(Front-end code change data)
________________________________________

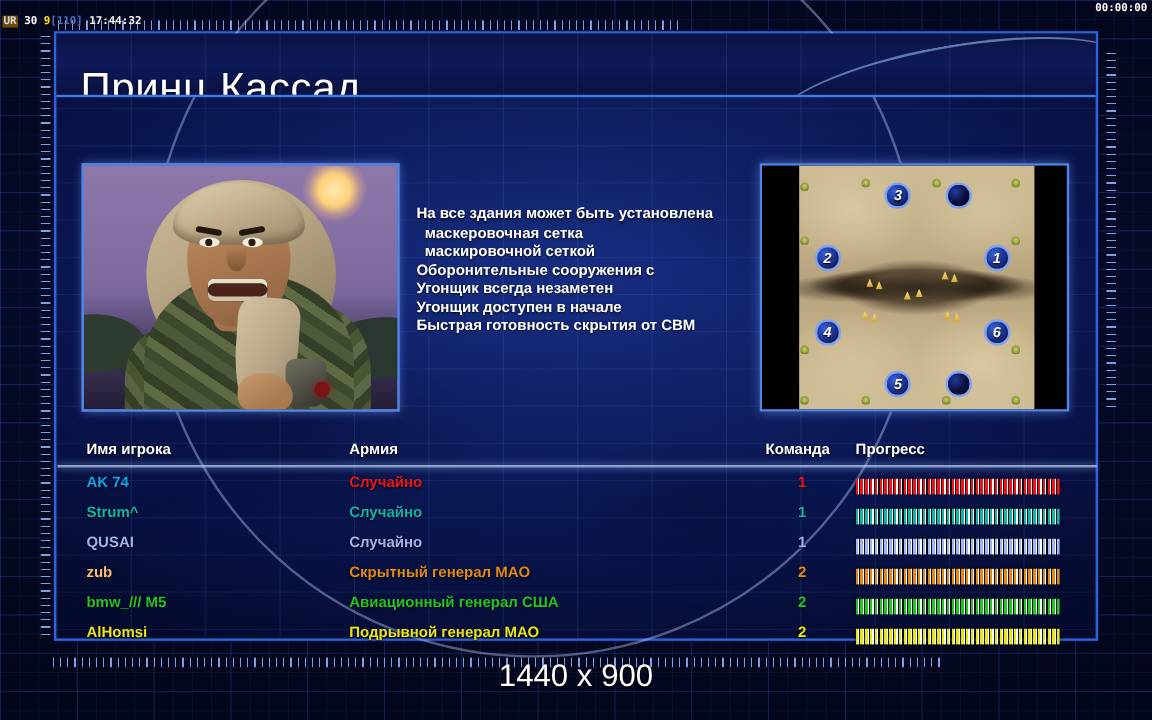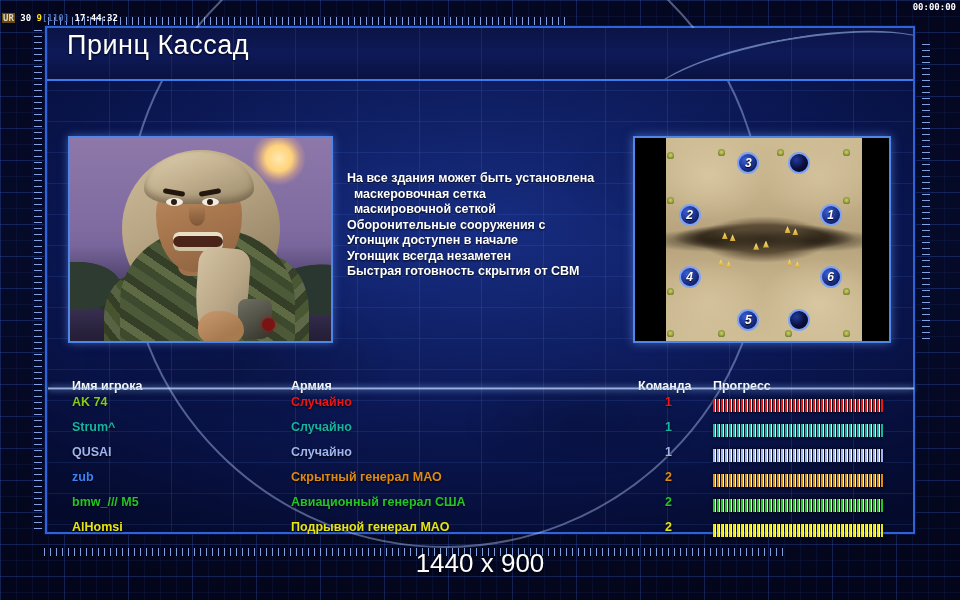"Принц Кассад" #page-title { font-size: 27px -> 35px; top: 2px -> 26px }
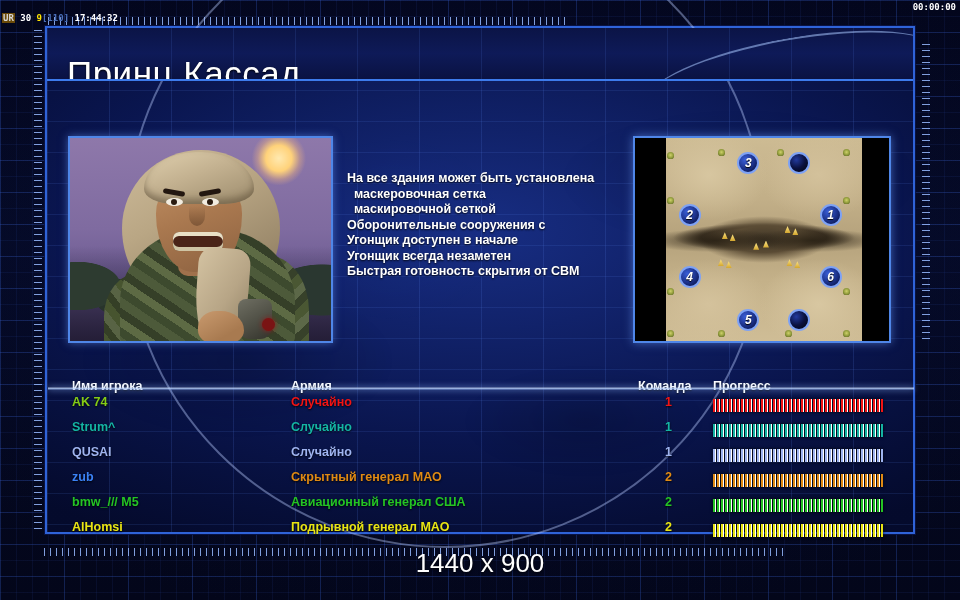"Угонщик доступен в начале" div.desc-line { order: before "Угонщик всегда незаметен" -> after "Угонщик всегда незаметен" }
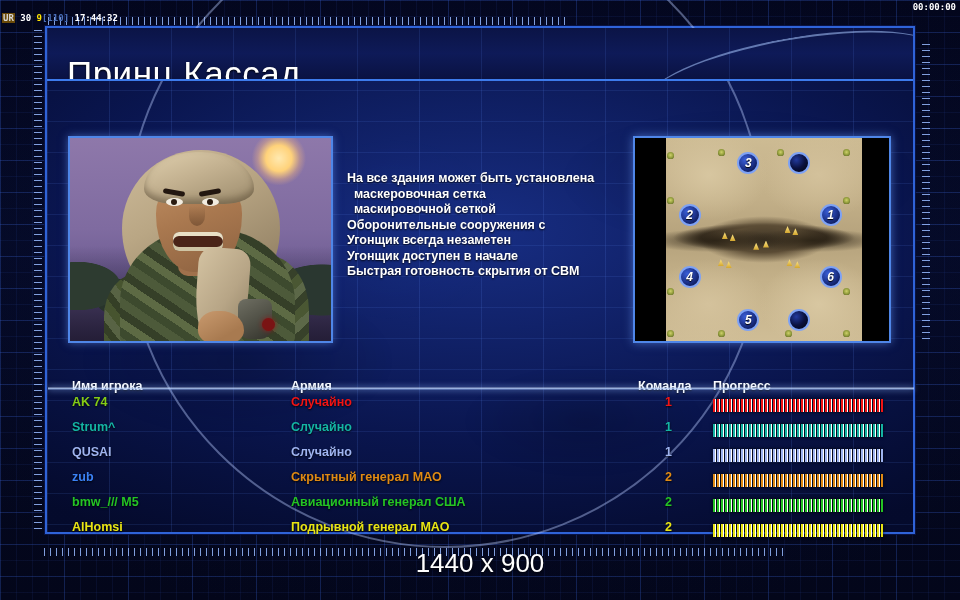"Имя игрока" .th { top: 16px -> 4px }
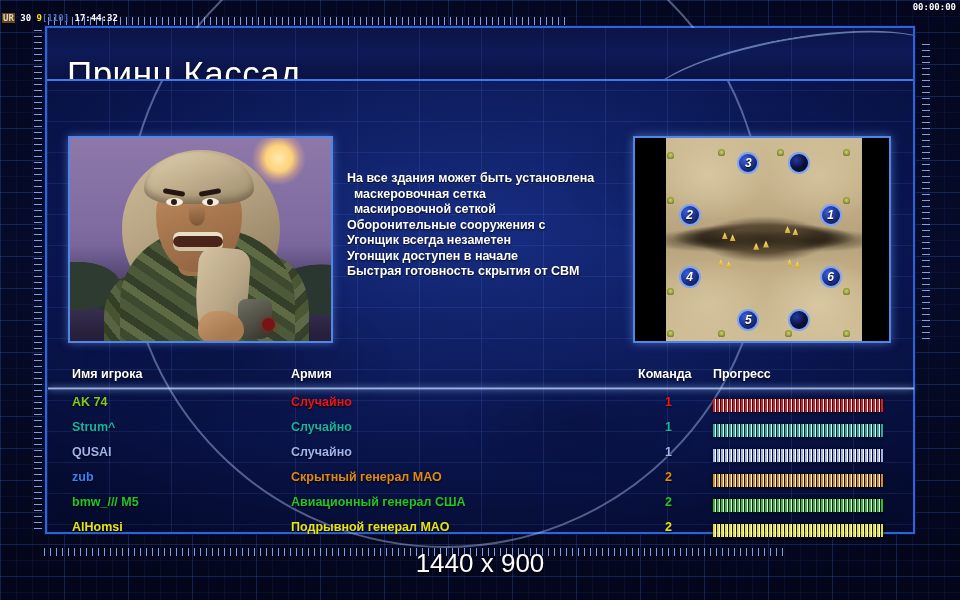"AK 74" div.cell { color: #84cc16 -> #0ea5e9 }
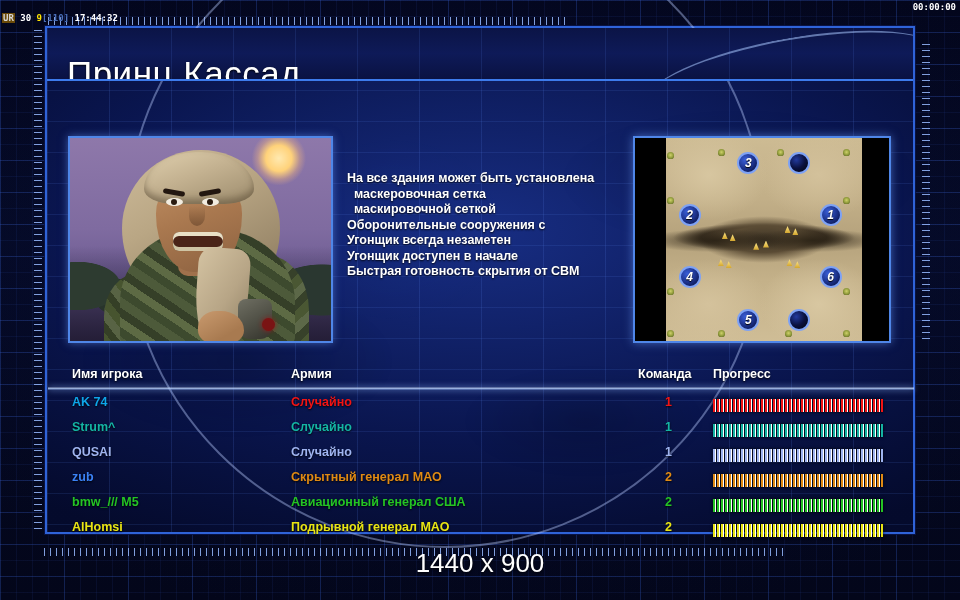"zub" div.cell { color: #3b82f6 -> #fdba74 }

________________________________________

→ **Activity**:
Quote every entry exactly, with the pictures omitted.

→ **Answer to this exercise**:
"Принц Кассад" #page-title { font-size: 27px -> 35px; top: 2px -> 26px }
"Угонщик доступен в начале" div.desc-line { order: before "Угонщик всегда незаметен" -> after "Угонщик всегда незаметен" }
"Имя игрока" .th { top: 16px -> 4px }
"AK 74" div.cell { color: #84cc16 -> #0ea5e9 }
"zub" div.cell { color: #3b82f6 -> #fdba74 }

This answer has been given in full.